RDC: y a-t-il un réel risque de balkanisation dans l'est?
15 février 2023''Nous avons organisé cette ville-morte pour dénoncer l’inaction des forces de l’EAC '' , nous explique Jackson Kalimba, le président de la société civile de la ville de Bukavu.
Il ne décolère pas et estime que ces militaires n’ont rien fait jusque-là, ils n’auraient selon lui jamais combattu, que ce soit seuls ou aux côtés de l’armée congolaise.
Mais ce qui l’inquiète le plus, c’est le soutien du Rwanda aux rebelles du M23 et ce qu’il considère comme une invasion.
Jackson Kalimba estime que ceux qu’il appelle les ennemis de la RDC ont deux visées principales : le pillage systématique des ressources et le démantèlement du territoire, la fameuse balkanisation.
Il rappelle le précédent de la guerre de 1998, lorsque les rebelles du Rassemblement congolais pour la démocratie, soutenus par le Rwanda, ont occupé l’est de la RDC. Aujourd’hui, l’incursion du M23 rappelle cette annexion.
''Les Congolais n’ont jamais pensé à cette balkanisation. Les tenants de cette thèse, ce sont les étrangers et les multinationales qui sont derrière les groupes armés qui pullulent dans l’est de la RDC pour piller nos ressources naturelles à travers le Rwanda, l’Ouganda, quelques politiciens en mal de positionnement et quelques Congolais corrompus '' explique-t-il à la DW.

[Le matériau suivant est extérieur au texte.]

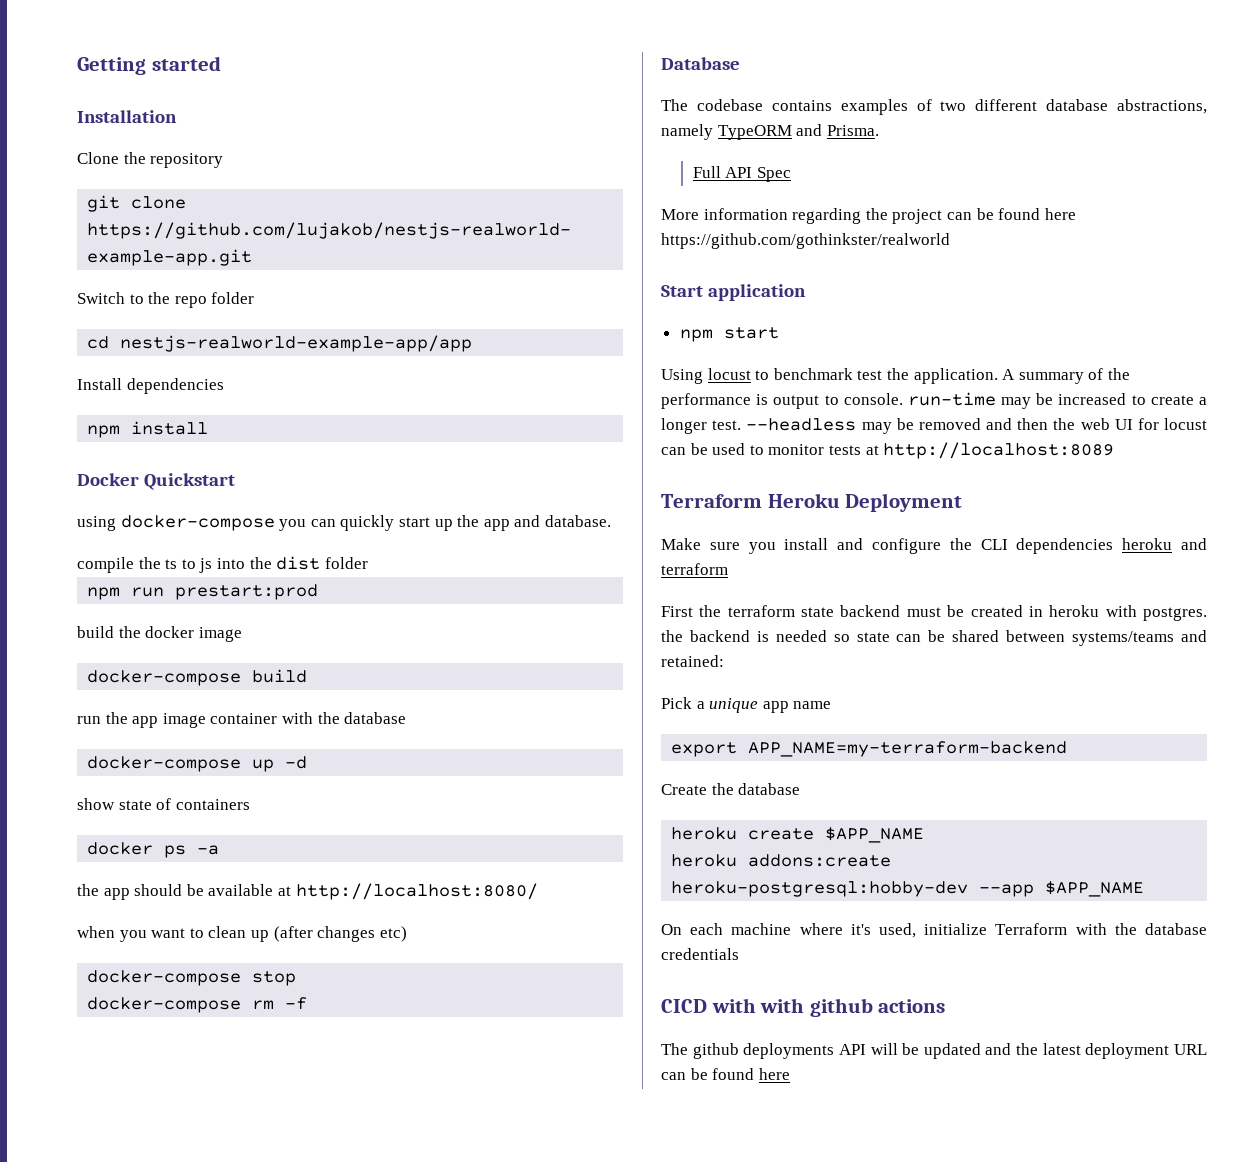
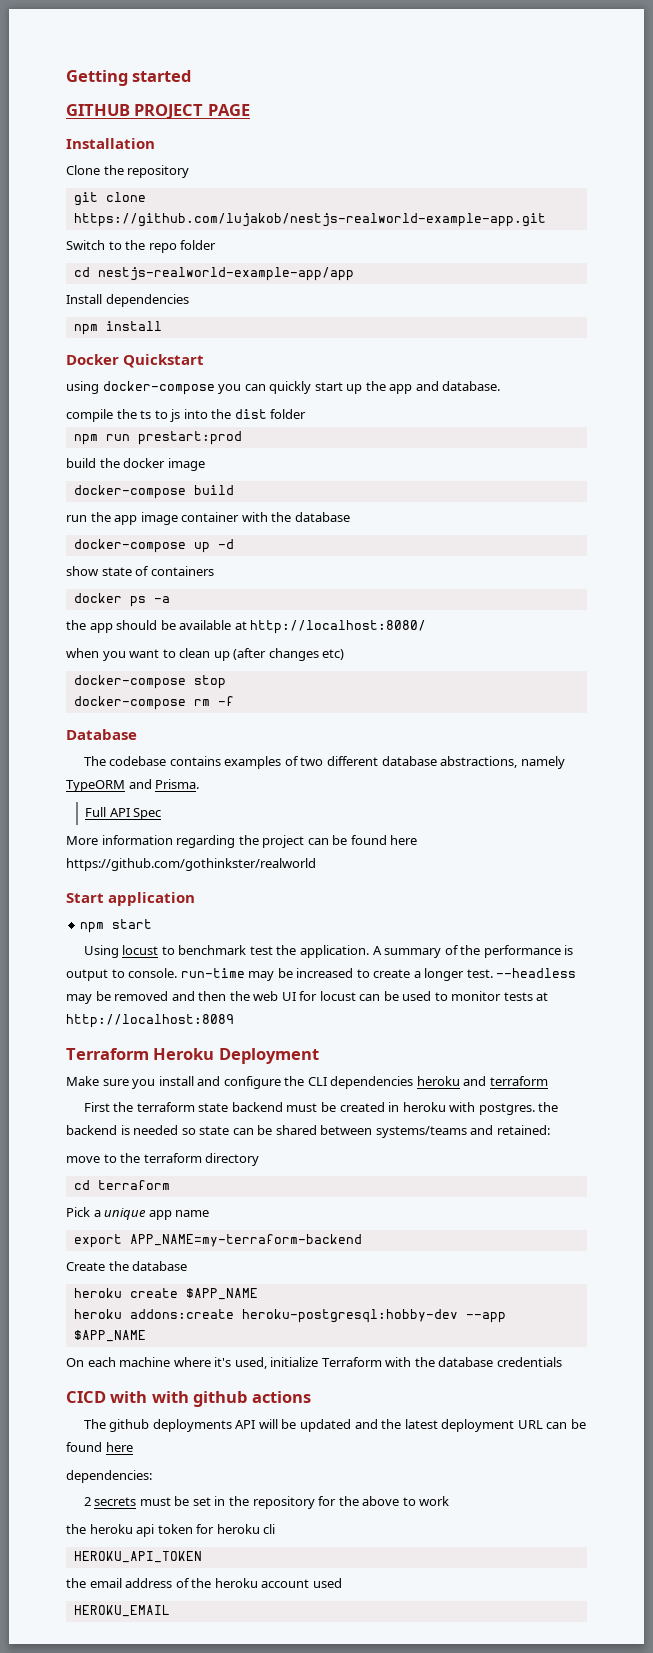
(221, 63) none -> [66,104,250,119] // GITHUB PROJECT PAGE
(724, 661) none -> [66,1153,260,1166] [73,1180,170,1190] // move to the terraform directory // cd terraform
(790, 1074) none -> [66,1470,152,1483] [83,1496,450,1509] [66,1524,276,1537] [73,1551,202,1563] [66,1578,342,1588] [73,1605,170,1617] // dependencies: // 2 secrets must be set in the repository for the above to work // the heroku api token for heroku cli // HEROKU_API_TOKEN // the email address of the heroku account used // HEROKU_EMAIL

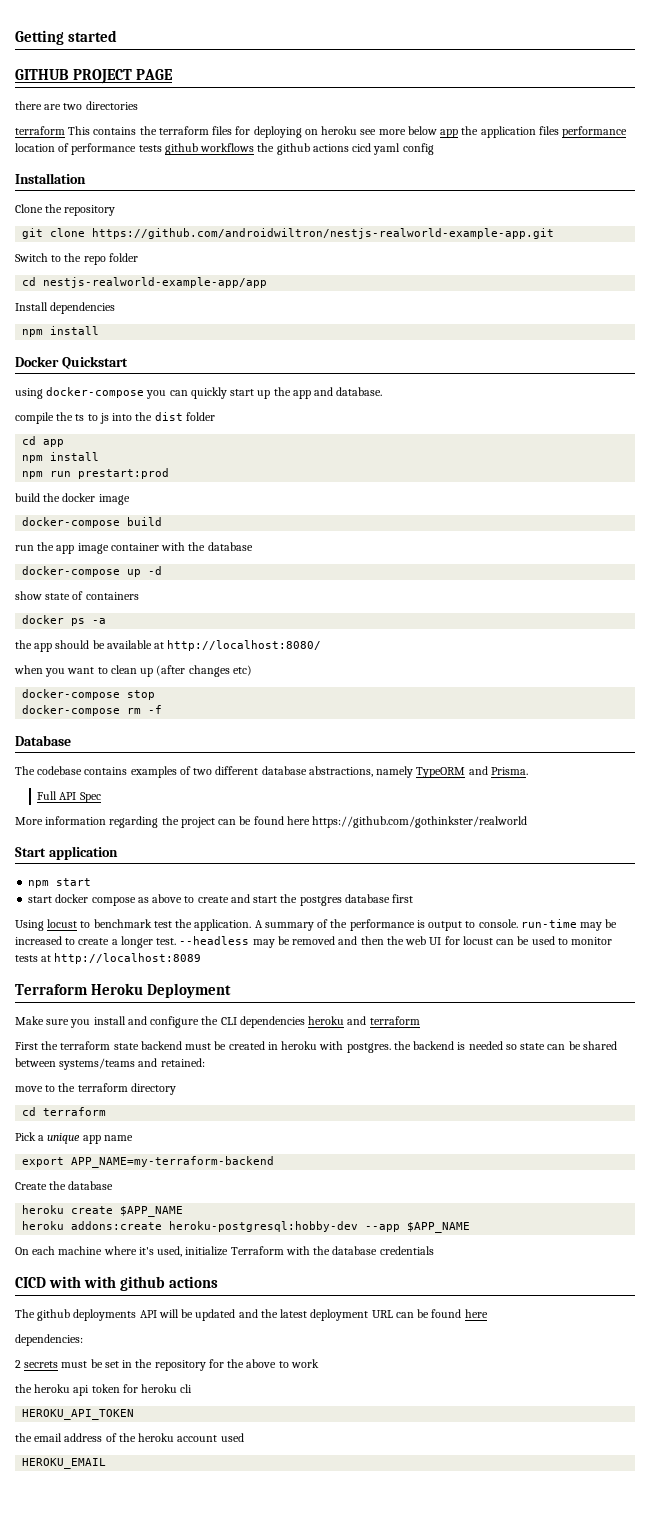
(250, 110) none -> [15,101,138,110] [15,126,628,138] [15,143,434,155] // there are two directories // terraform This contains the terraform files for deploying on heroku see more below app the application files performance location of performance tests github workflows the github actions cicd yaml config
[73,213,546,227] https://github.com/lujakob/nestjs-realworld-example-app.git -> [92,228,555,239] https://github.com/androidwiltron/nestjs-realworld-example-app.git
(307, 414) none -> [22,436,65,447] [22,452,100,463] // cd app // npm install
(153, 924) none -> [28,894,414,906] // start docker compose as above to create and start the postgres database first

En 2019, l’église alertait déjà
Le révérend Eric Senga, porte-parole de l’Eglise du Christ au Congo (ECC) partage le même avis que la société civile sur la présence des forces de la Communauté d’Afrique de l’Est.
S’agissant de la balkanisation, il rappelle que déjà en 2019, l’église du Christ au Congo alertait les risques qu’elle prenne forme.

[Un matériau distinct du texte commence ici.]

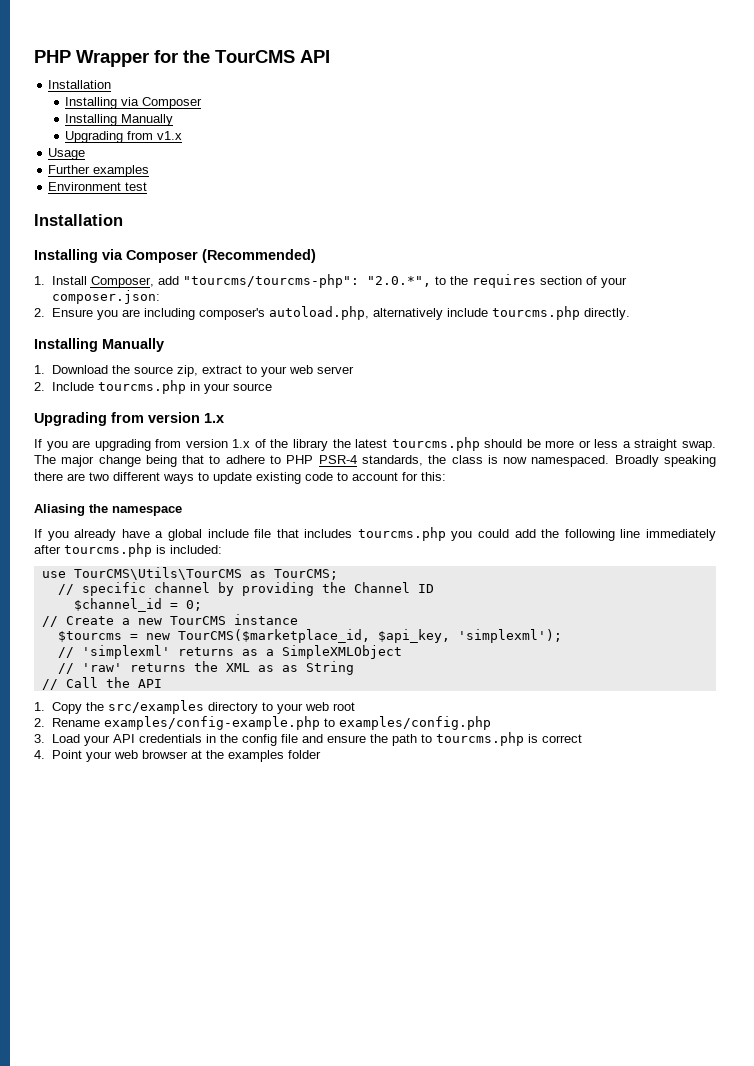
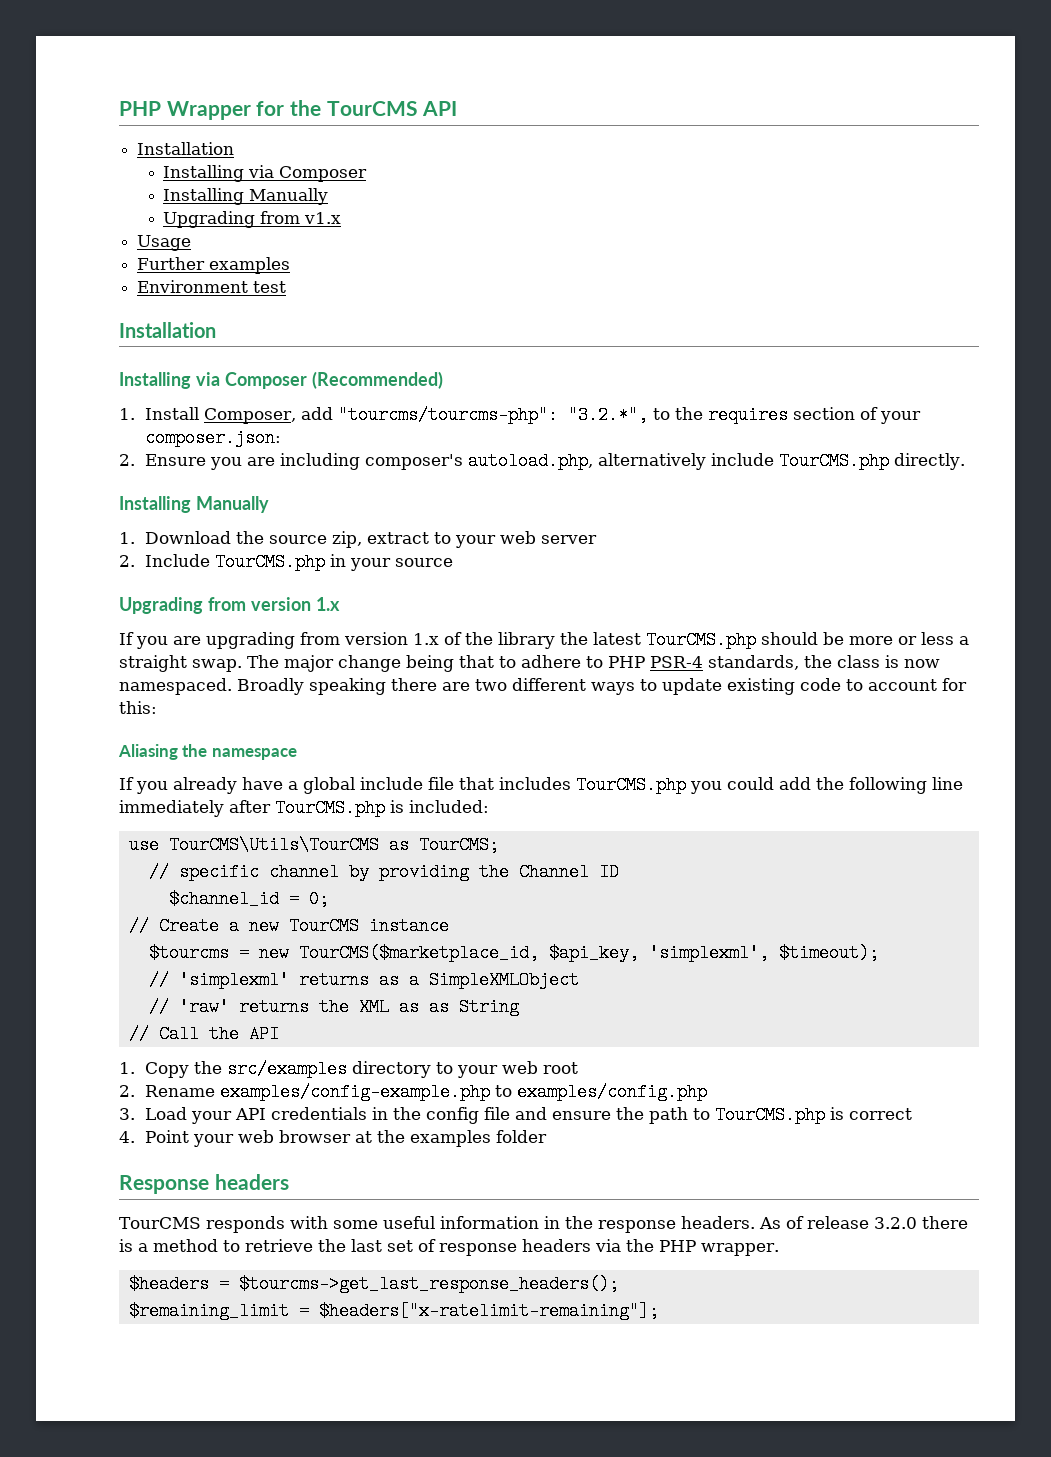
[366,276,431,287] "2.0.*", -> [568,406,649,424] "3.2.*",
[491,306,580,320] tourcms.php -> [779,452,890,470] TourCMS.php
[97,380,186,394] tourcms.php -> [215,553,326,571] TourCMS.php
[391,437,480,451] tourcms.php -> [646,631,756,649] TourCMS.php
[357,527,446,541] tourcms.php -> [576,776,686,794] TourCMS.php
[64,543,152,557] tourcms.php -> [275,799,385,817] TourCMS.php
[457,629,562,643] 'simplexml'); -> [648,944,879,962] 'simplexml', $timeout);
[435,732,524,746] tourcms.php -> [715,1106,826,1124] TourCMS.php
(321, 754) none -> [119,1174,289,1194] [119,1216,968,1233] [119,1239,779,1256] [128,1275,619,1293] [128,1302,659,1320] // Response headers // TourCMS responds with some useful information in the response headers. As of release 3.2.0 there is a method to retrieve the last set of response headers via the PHP wrapper. // $headers = $tourcms->get_last_response_headers(); // $remaining_limit = $headers["x-ratelimit-remaining"];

''Au niveau de l’imaginaire collectif, voire des intellectuels, voire des religieux congolais, la balkanisation signifie la division du pays. Il est clair que le pays est menacé par plusieurs mouvements de groupes armés venant des pays voisins mais qui opèrent sur notre territoire. Il y a un risque pour nous c’est qu’ils veuillent éclater notre pays, lui faire perdre ses limites et ses frontières actuelles. Ici, l’intérêt est que le Congo reste un comme la Constitution du pays en son article premier, '' indique le porte parole de l’ECC à la Deutsche Welle.
Patrice Lumumba mettait déjà en garde contre la balkanisation
Car le risque de balkanisation, ou de scission du territoire, fait partie de l’histoire du Congo, rappelle le politologue Jean-Claude Mputu. Quelques mois après l’indépendance, la province du Katanga avait ainsi fait sécession et avait été suivie par le Kasaï.
Le Premier ministre de l’époque, Patrice Lumumba, mettait alors en garde sur le fait que certaines personnes voulaient balkaniser le Congo. On sait aujourd’hui que la sécession katangaise était soutenue par la Belgique et les Etats-Unis.
Cependant, dans le contexte actuel de la guerre des Kivus, le terme a tendance à revenir inlassablement.
''Aujourd’hui, dans les Kivus en particulier, on voit toutes les ambitions exprimées par certains officiels rwandais sur le prolongement des territoires rwandais dans les Kivus. Il y a des gens à l’extérieur qui veulent balkaniser une partie du pays pour que le Congo ne soit pas dans ses frontières héritées de l’indépendance. Heureusement que d’une part il y a la loi, le droit de l’Union africaine qui reconnaît le peuple dans ses frontières héritées de la colonisation, mais surtout il existe un vrai sentiment aujourd’hui d’appartenance à une seule nation qui est la République démocratique du Congo dans toutes ses frontières, c’est-à-dire les 2.345.000 km2'' précise Jean-Claude Mputu.
Tensions RDC-Rwanda
Aujourd’hui encore, des accrochages entre militaires rwandais et congolaisont été rapportés par la société civile du Sud-Kivu. Ces incidents ont eu lieu entre les villes frontalières de Bukavu et Cyangugu.
Des tirs ont été entendus aux alentours de 3h du matin. Du côté rwandais, l’incident est confirmé et aucune perte n’est pour le moment déplorée.